L’ancien directeur général de la sûreté nationale (DGSN), Abdelghani Hamel, ex-patron de la police algérienne poursuivi dans des affaires de corruption, a bénéficié d’une réduction de sa peine. Selon le verdict prononcé, mercredi, par le juge près la Cour d’Alger, cet ancien haut responsable a été condamné à huit ans de prison ferme.

La même Cour l’avait condamné, en août 2020, à 12 ans de prison ferme. La défense de l’ex-DGSN avait alors introduit un pourvoi en cassation auprès de la Cour suprême qui a ordonné l’organisation d’un nouveau procès. Poursuivis pour les mêmes chefs d’accusation de « corruption » et « d’abus de fonction », « blanchiment d’argent », « enrichissement illicite », « trafic d’influence » et « obtention d’assiettes foncières par des moyens illégaux », la femme et les enfants d’Abdelghani Hamel ont vu également leurs peines réduites.

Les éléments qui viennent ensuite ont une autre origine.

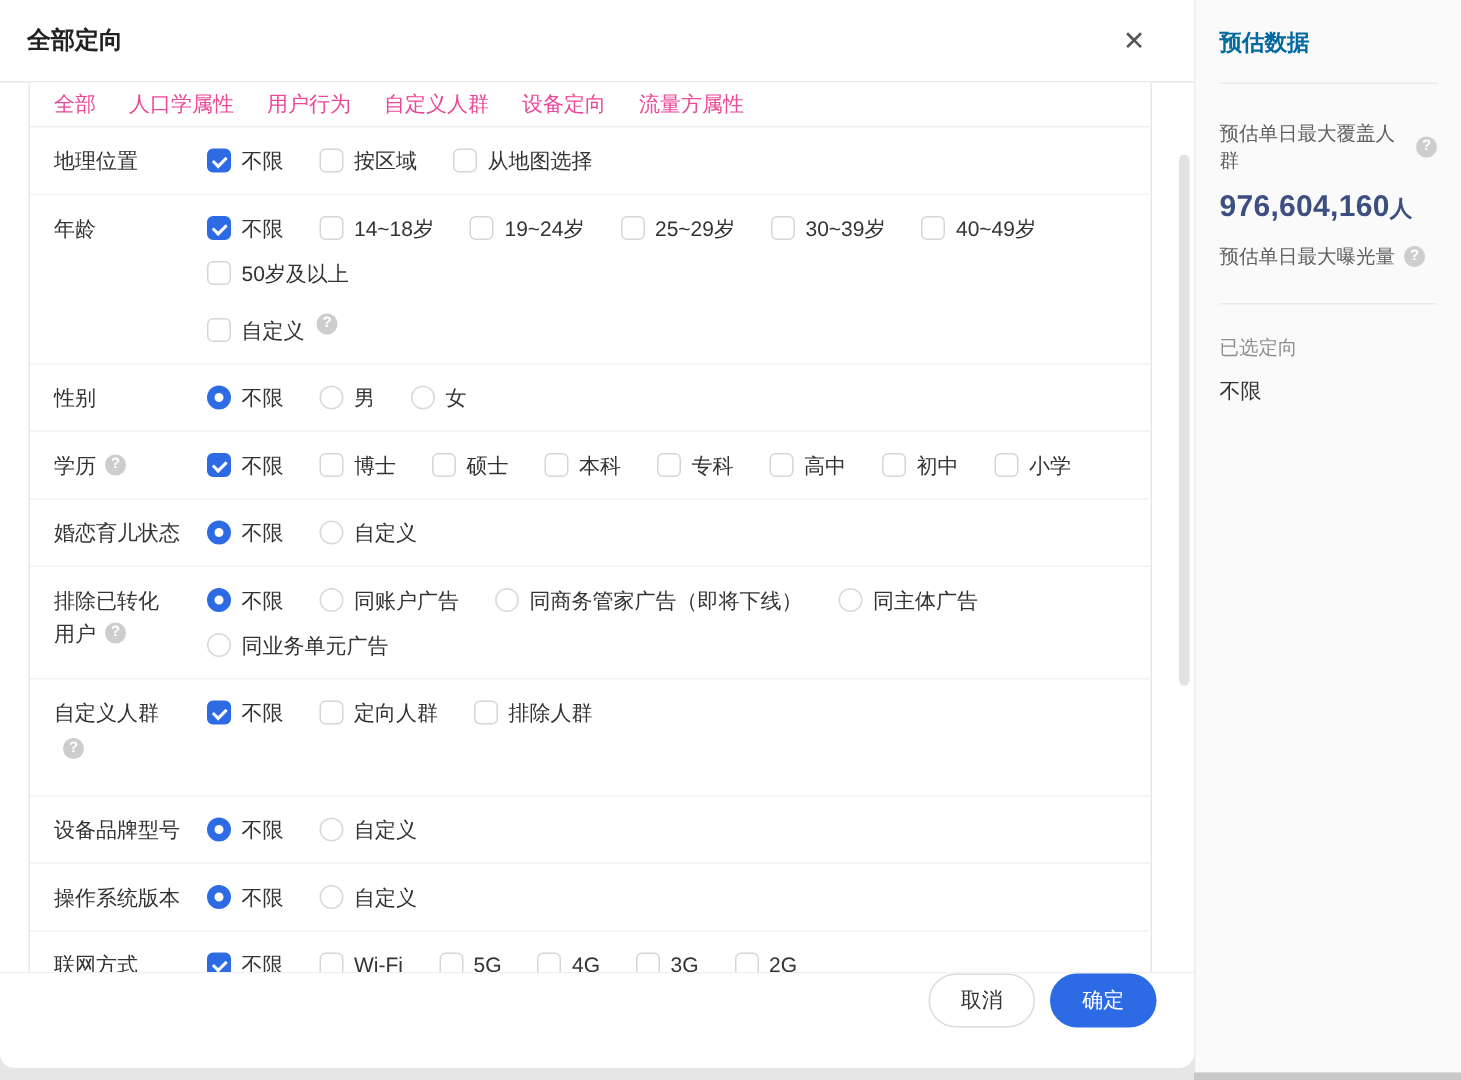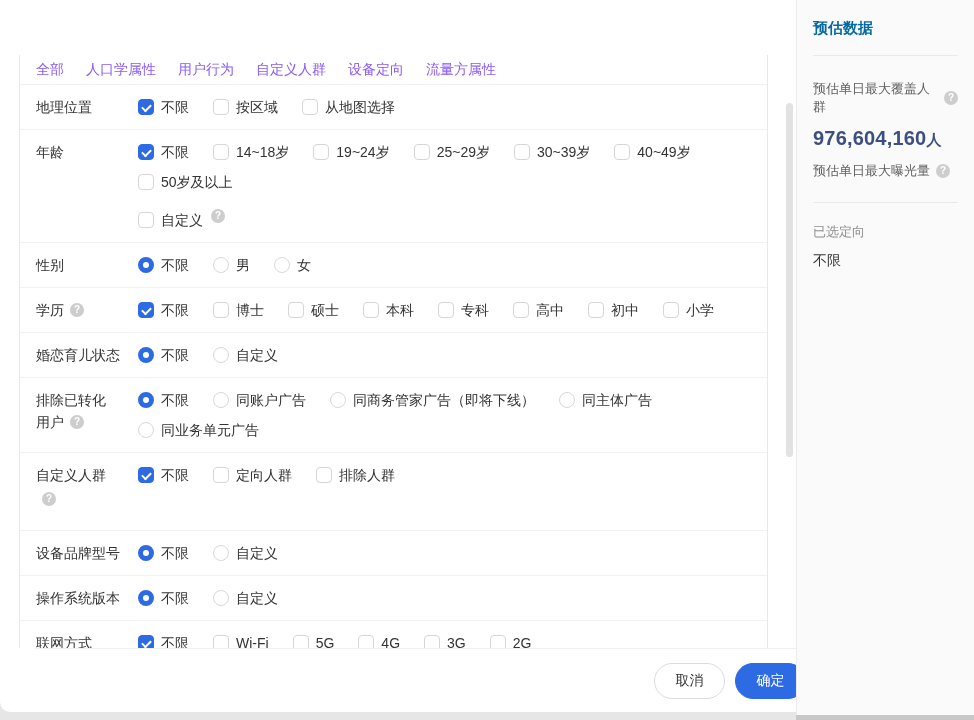--- a/index.html
+++ b/index.html
@@ -124,6 +124,10 @@
 <body>
 
 <div class="modal">
+  <div class="modal-header">
+    <div class="modal-title">全部定向</div>
+    <div class="close-btn">✕</div>
+  </div>
 
   <div class="content-panel">
     <div class="tabs" id="tabs">

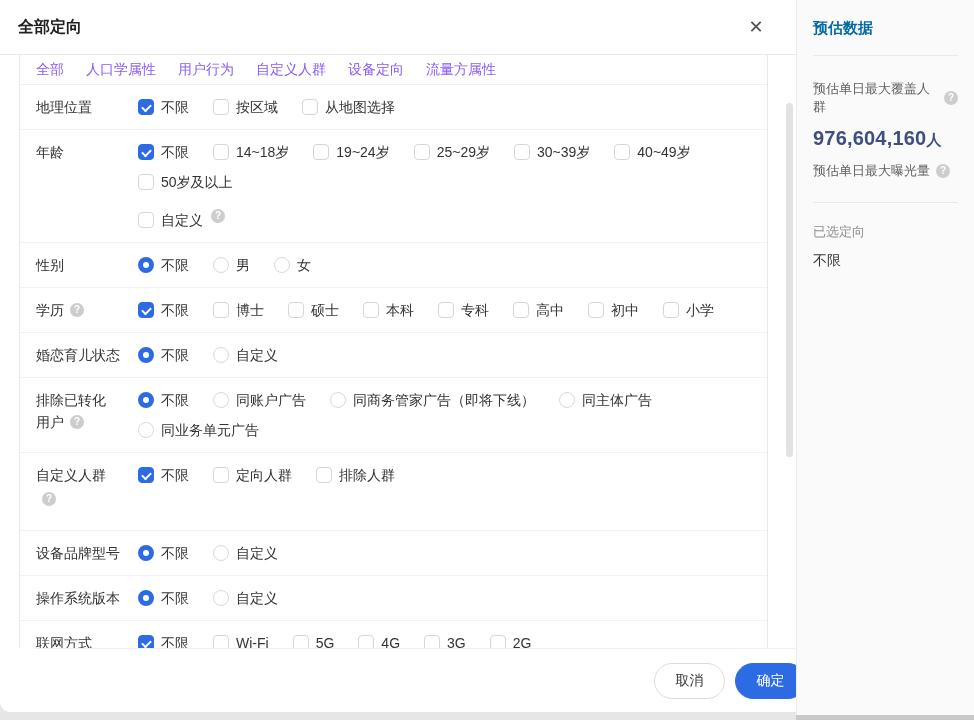--- a/index.html
+++ b/index.html
@@ -40,7 +40,7 @@
     display:flex;align-items:center;column-gap:22px;
     padding:5px 16px 6px;border-bottom:1px solid #f0f0f0;
   }
-  .tab{font-size:14px;color:#8b5cf6;line-height:18px;cursor:pointer;white-space:nowrap;}
+  .tab{font-size:14px;color:#ec4899;line-height:18px;cursor:pointer;white-space:nowrap;}
   .row{
     display:flex;align-items:flex-start;
     padding:11px 16px;border-bottom:1px solid #f2f2f2;

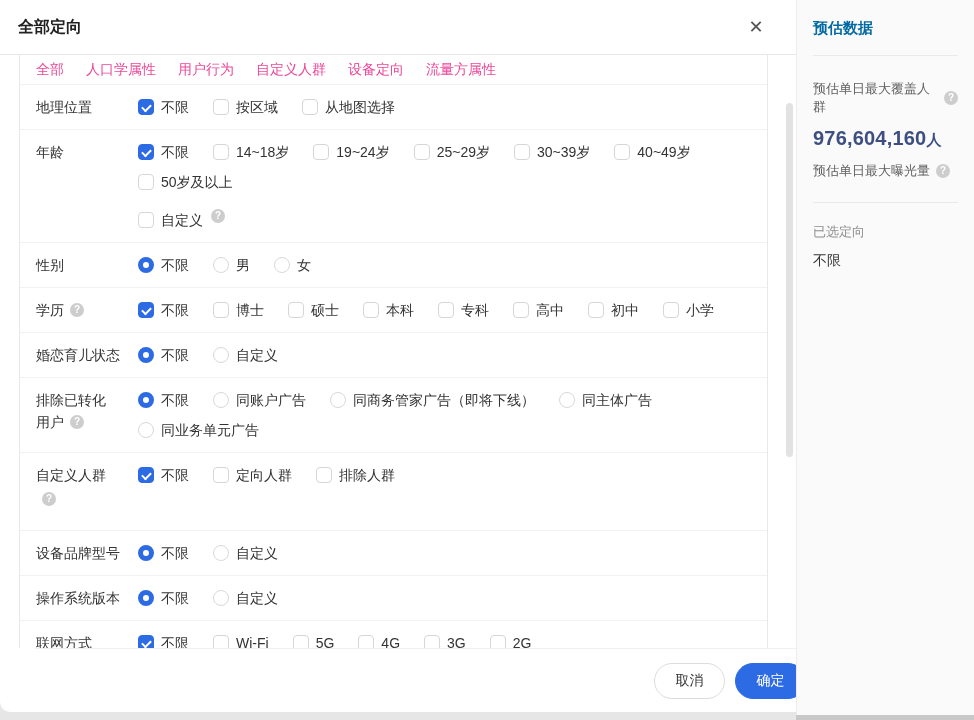--- a/index.html
+++ b/index.html
@@ -86,7 +86,7 @@
   .modal-footer{
     position:absolute;left:0;bottom:0;width:100%;height:64px;
     background:#fff;border-top:1px solid #f0f0f0;border-radius:0 0 10px 10px;
-    display:flex;align-items:center;justify-content:flex-end;padding-right:25px;gap:10px;margin-left:35px;
+    display:flex;align-items:flex-start;justify-content:flex-end;padding-right:25px;gap:10px;
   }
   .btn{
     min-width:71px;height:36px;border-radius:18px;font-size:14px;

Selon le prononcé du verdict, Amiar, Chafik et Mourad Hamel ont été respectivement condamnés à 5, 4 et 3 ans de prison ferme. Sa fille Chahinez a écopé de 18 mois de prison avec sursis, alors que son épouse Annani Salima est condamnée à une peine d’un an de prison avec sursis. Lors du premier procès en appel, les membres de la famille de l’ex-DGSN ont été condamnés à des peines allant de 5 à 8 ans de réclusion.

Outre la famille Hamel, l’ancien wali de Tipasa (50 km à l’ouest d’Alger), Moussa Ghellaï, a été condamné à trois ans de prison ferme et l’ancien directeur général de l’Office public de la gestion et de la promotion immobilières (OPGI) d’Hussein Dey (Alger), Mohamed Rehaimia, a été condamné à deux ans de prison ferme.

Pour sa part, Abdelghani Zaalane, ancien wali d’Oran et ex-ministre des Travaux publics, a été condamné à un an de prison ferme, tandis que l’ancien directeur des Domaines de Tipasa, Bouamrane Ali, a écopé d’un an avec sursis.

Pour rappel, le Procureur général près la Cour d’Alger avait requis, à l’ouverture de ce procès, une peine de 16 ans de prison ferme à l’encontre d'Abdelghani Hamel et 12 ans de prison à l’encontre de ses trois fils, Amiar, Chafik et Mourad.

Une peine de 3 ans de prison ferme avait été requise à l’encontre de Chahinez et le verdict prononcé à l’encontre d’Annani Salima a été confirmé. Un autre procès attend également Abdelghani Hamel. Celui-ci était prévu pour, ce mercredi au tribunal de Boumerdès (40 km à l’Est d’Alger), avant d’être renvoyé au 15 décembre prochain, en raison de son absence à l’audience.

Pour rappel, l’ex-DGSN a été arrêté au début de l’année 2019 et placé en détention, dans le cadre de la campagne dite de « lutte contre la corruption », lancée dans la foulée du mouvement populaire, Hirak. Une campagne qui a ciblé de hauts fonctionnaires de l’Etat au temps de l’ancien Président, Abdelaziz Bouteflika (1999-2019), dont son propre frère, Saïd Bouteflika. Parmi les personnes arrêtées et jugées, il y a aussi deux anciens premiers-ministres et des ministres.